Today we are pleased to share the work of photographer Cheryl Medow.
Would you please tell us a little about yourself?
I was raised in Southern California and now live in Santa Barbara, CA. It seems odd to think of Los Angeles as a place to grow up loving nature and the outdoors, but it was possible then. My favorite tree was a pussy willow. The catkins were what drew me to the tree. My favorite insect was a caterpillar. Watching it spin its chrysalis and then turn into a beautiful monarch butterfly was amazing. I also loved visiting the ocean, going tide-pooling and picking up shells.
My favorite classes were art and science. My favorite school trips were going to see the dioramas at the Natural History Museum in downtown LA. In grammar school, I was in charge of designing the murals. I studied at Chouinard Institute and graduated from UCLA in 1967 with a Bachelors Of Fine Arts degree, I taught 1st grade. I loved teaching the kids how to “do” art. Just let them be! Their creations were so amazing.
I’ve worked in ceramics, watercolor, mixed media, pastels and printmaking. Now I primarily work with a digital camera and Photoshop. I have incorporated my classical training in the arts with contemporary tools to transform the sublime beauty in nature with gesture, line, shape, balance and color. I am in awe of the tools I have at my disposal.
Where did you get your photographic training?
I consider myself self-taught.
My first camera was a Brownie. I’ve done photo expedition/classes with Greg Downing and Suzi Eszterhas and have participated in classes with John Paul Caponigro and Mac Holbert to hone in on the art of digital printing. Along the way, they helped increase my understanding of Photoshop which helps me create my composited images. I still work with Mac Holbert, Mac prints my large format images.
Why do you create?
My response to my environment is to create. I do not have a choice.
Who has had an influence on your creative process?
Early in my life, my aunt, who was an architect/designer (now 96), influenced me. Her home was an art studio and art equaled play.
The Hudson River Valley artists, who sketched in the field and went back to their studios to paint suggested a process I use as well by photographing birds and landscapes and returning to my studio to “paint and collage” my final images with Photoshop. I believe I follow in the footsteps and tradition of Audubon.
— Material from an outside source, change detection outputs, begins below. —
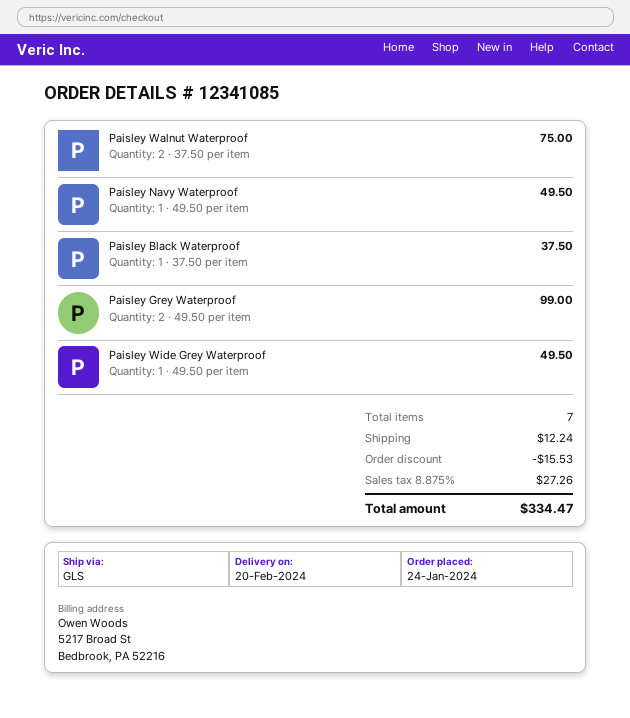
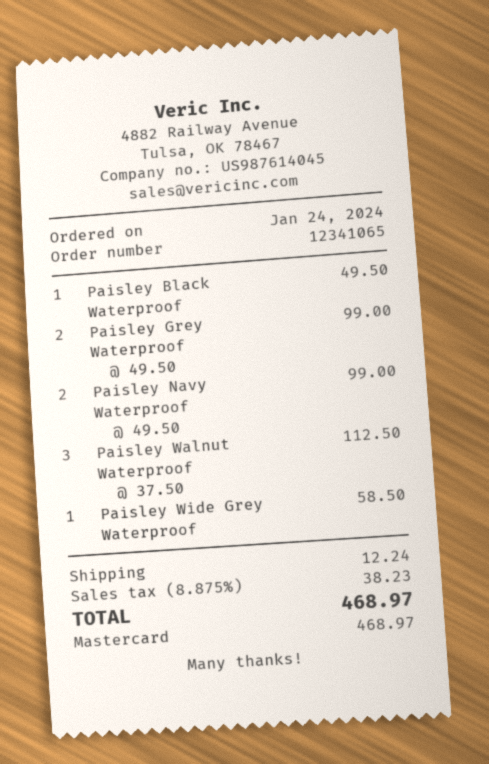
order number: 12341085 -> 12341065
Paisley Walnut Waterproof: 2 x 37.50 = 75.00 -> 3 x 37.50 = 112.50
Paisley Navy Waterproof: 1 x 49.50 = 49.50 -> 2 x 49.50 = 99.00
Paisley Black Waterproof: 1 x 37.50 = 37.50 -> 1 x 49.50 = 49.50
Paisley Wide Grey Waterproof: 1 x 49.50 = 49.50 -> 1 x 58.50 = 58.50
discount: 15.53 -> none
tax: 8.875% = 27.26 -> 8.875% = 38.23
total: 334.47 -> 468.97

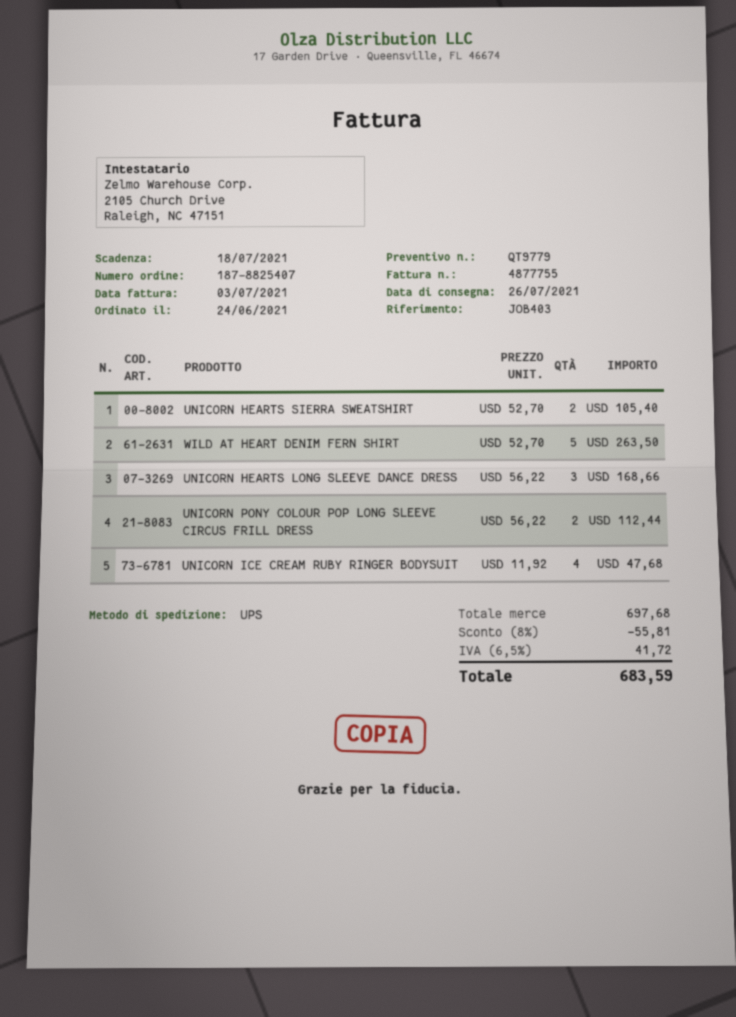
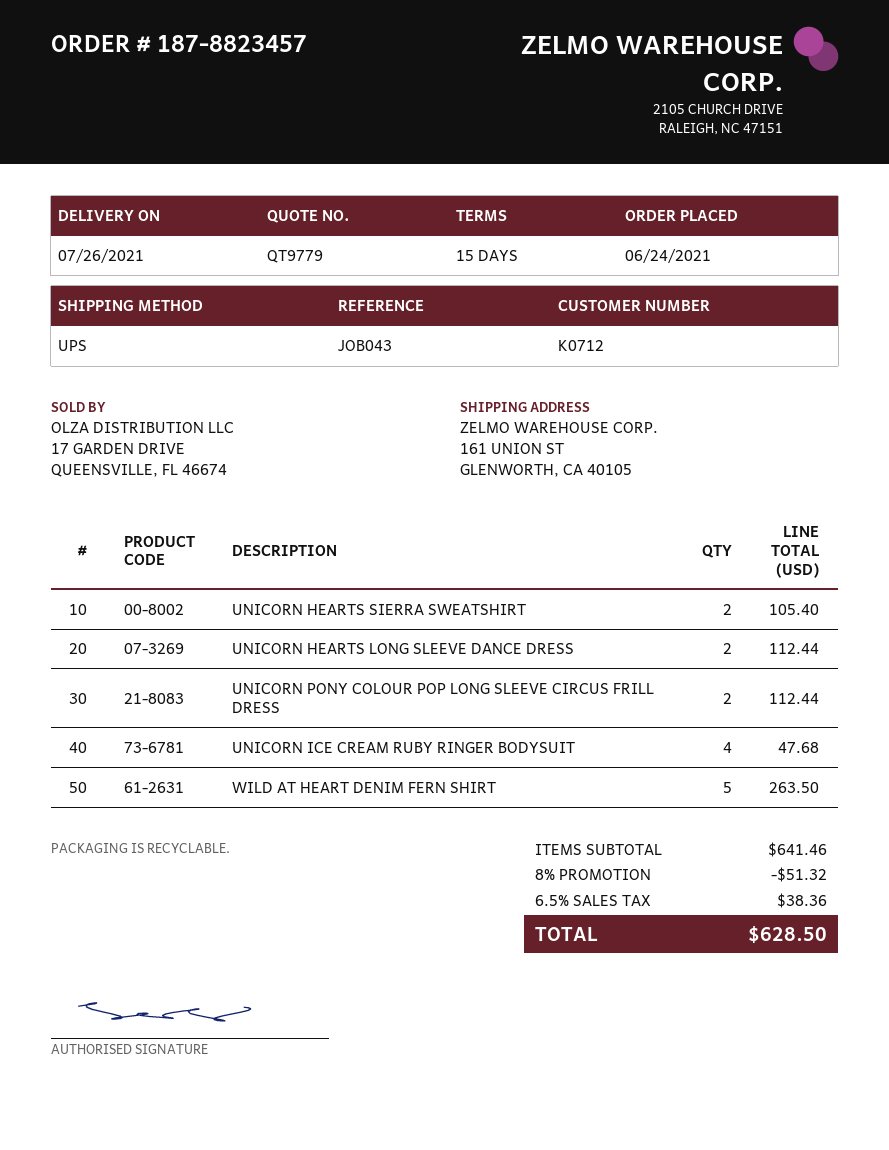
order number: 187-8825407 -> 187-8823457
reference: JOB403 -> JOB043
UNICORN HEARTS LONG SLEEVE DANCE DRESS: 3 for 168.66 -> 2 for 112.44
subtotal: 697.68 -> 641.46
discount: 8% = 55.81 -> 8% = 51.32
tax: 6.5% = 41.72 -> 6.5% = 38.36
total: 683.59 -> 628.50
We both seem to present our subjects as specimens against an environment that appears more like a backdrop or diorama.
The beauty in nature has influenced my creations. I allow my imagination to take hold when I step into my studio, imagining new scenes. I also have a desire to share the beauty I see with the hope that once the magnificence of this planet and its amazing creatures are seen, the desire to preserve and protect will find expression in the viewer. We can all be stewards of a sublime environment in our everyday lives.
On a trip to the Musee de l’Orangerie in Paris, I had the opportunity to be alone in the oval gallery room with Monet’s Lilies. It was an incredible experience and I felt like I was part of the scene, sitting at the water’s edge.
What image of yours would you say taught you an important lesson?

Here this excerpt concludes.